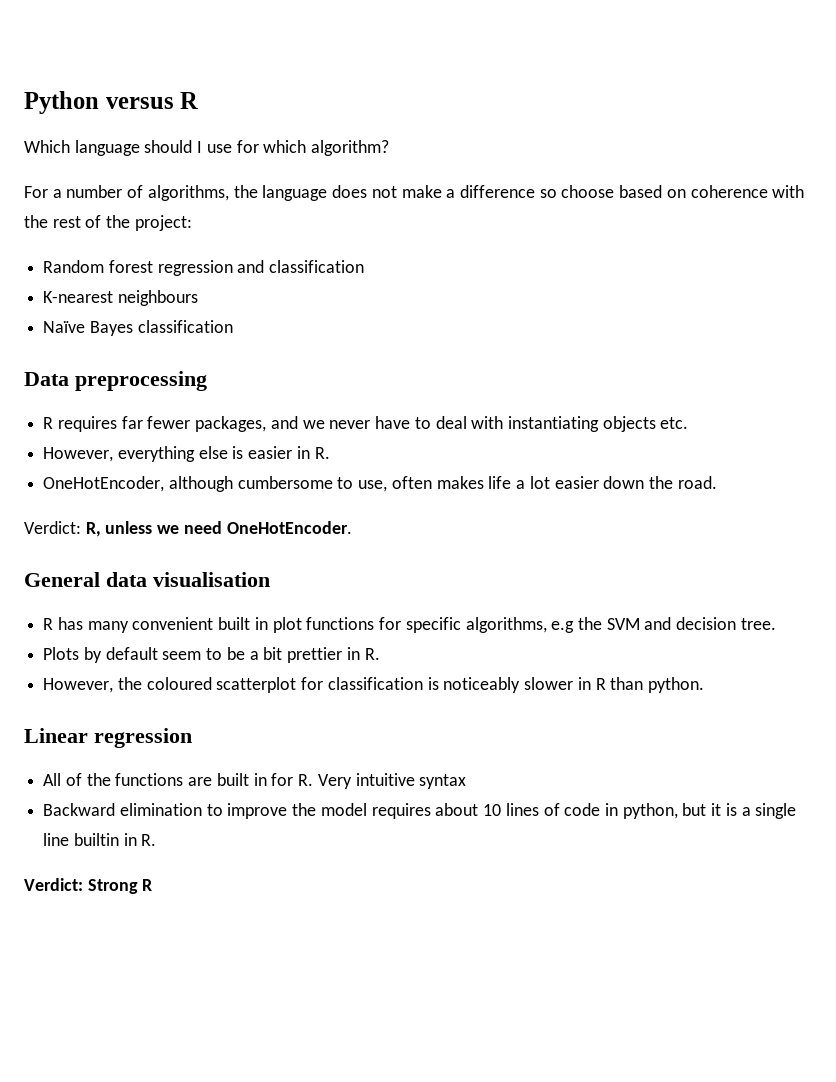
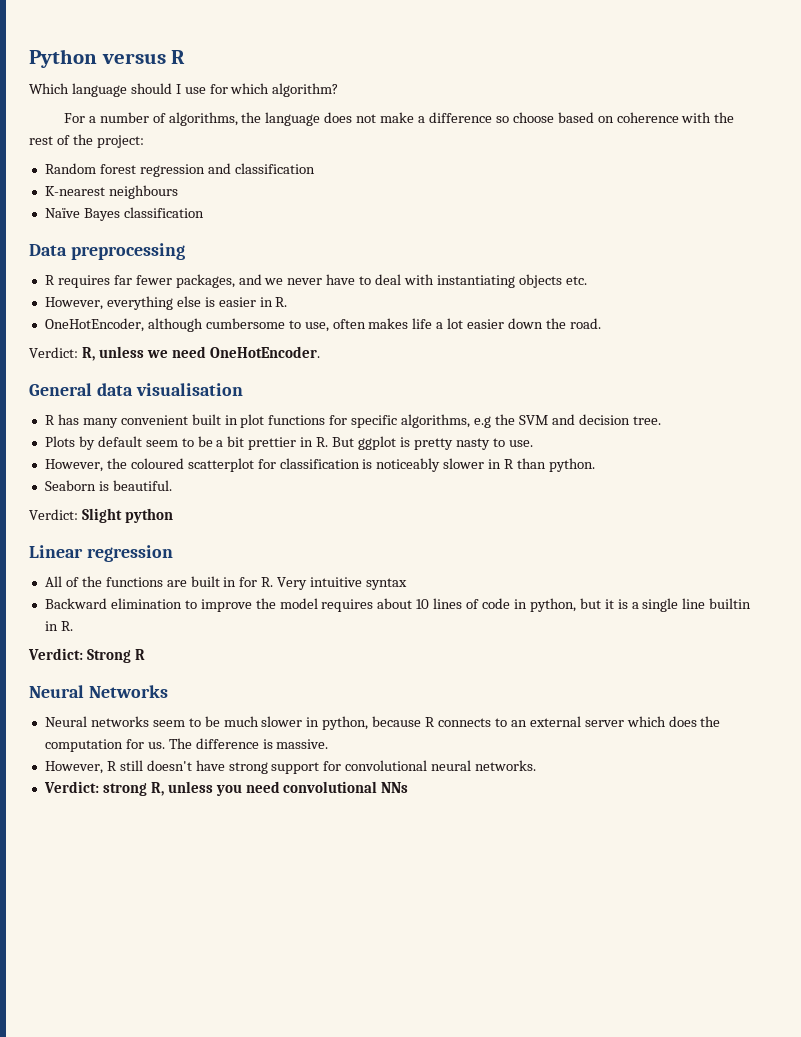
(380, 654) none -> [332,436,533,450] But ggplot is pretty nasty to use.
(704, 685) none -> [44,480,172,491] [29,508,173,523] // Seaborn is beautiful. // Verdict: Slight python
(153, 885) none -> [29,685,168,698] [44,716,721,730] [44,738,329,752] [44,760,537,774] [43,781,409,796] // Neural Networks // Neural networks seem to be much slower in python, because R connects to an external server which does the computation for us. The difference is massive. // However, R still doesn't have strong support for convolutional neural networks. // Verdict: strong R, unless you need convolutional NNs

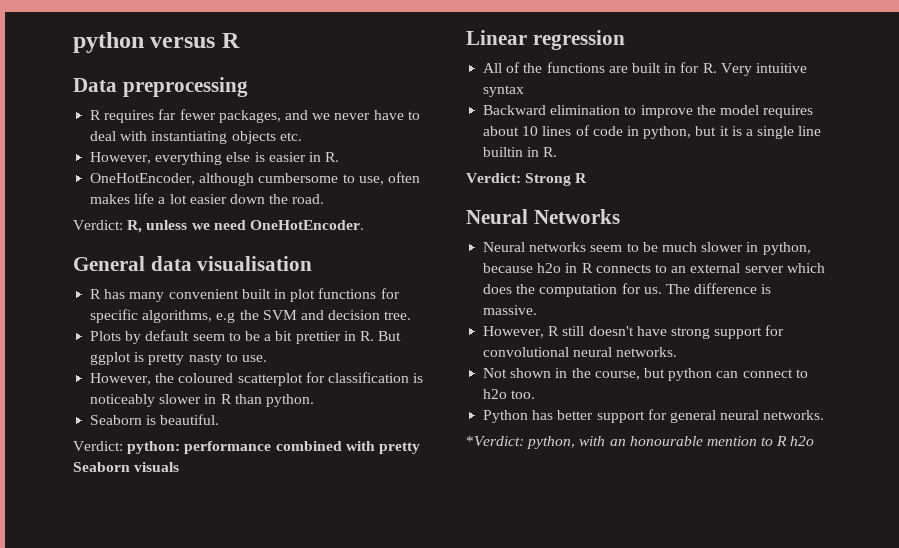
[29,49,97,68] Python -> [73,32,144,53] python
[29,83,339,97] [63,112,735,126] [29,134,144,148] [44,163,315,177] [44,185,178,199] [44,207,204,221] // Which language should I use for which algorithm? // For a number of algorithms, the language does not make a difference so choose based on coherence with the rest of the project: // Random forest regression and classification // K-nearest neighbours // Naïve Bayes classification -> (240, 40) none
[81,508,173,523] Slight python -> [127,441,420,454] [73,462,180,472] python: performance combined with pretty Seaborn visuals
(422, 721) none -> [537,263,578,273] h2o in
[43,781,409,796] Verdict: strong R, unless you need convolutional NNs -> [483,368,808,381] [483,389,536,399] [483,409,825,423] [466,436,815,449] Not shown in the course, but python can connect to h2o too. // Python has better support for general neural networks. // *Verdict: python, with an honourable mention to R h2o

####

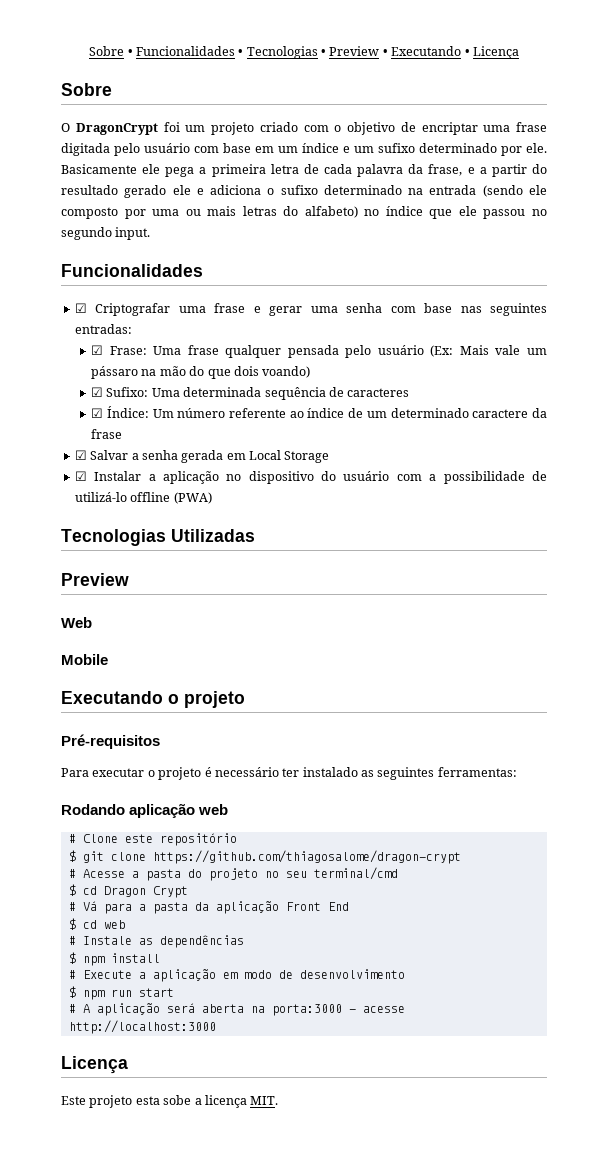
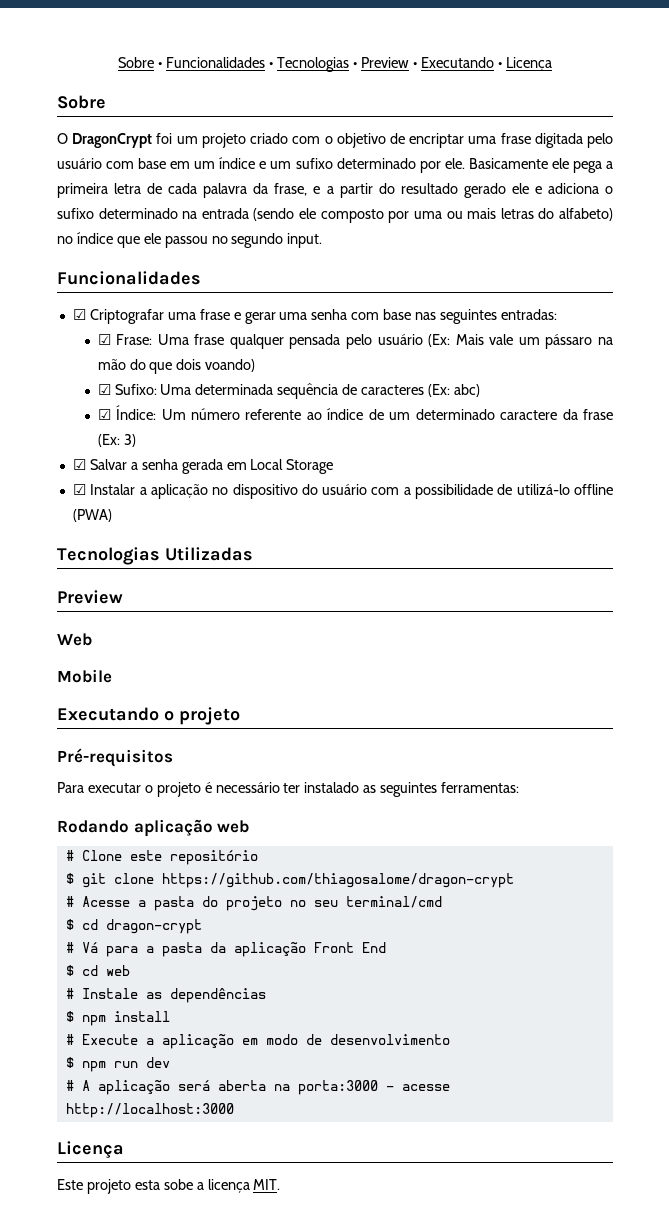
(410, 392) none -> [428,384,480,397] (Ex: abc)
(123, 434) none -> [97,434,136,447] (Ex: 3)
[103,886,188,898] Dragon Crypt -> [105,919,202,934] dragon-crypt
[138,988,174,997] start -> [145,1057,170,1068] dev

####

### [Try it]
Every line of the records that includes the word "Seaborn" should be gathered.

### [Solution to this problem]
(704, 685) none -> [44,480,172,491] [29,508,173,523] // Seaborn is beautiful. // Verdict: Slight python
[81,508,173,523] Slight python -> [127,441,420,454] [73,462,180,472] python: performance combined with pretty Seaborn visuals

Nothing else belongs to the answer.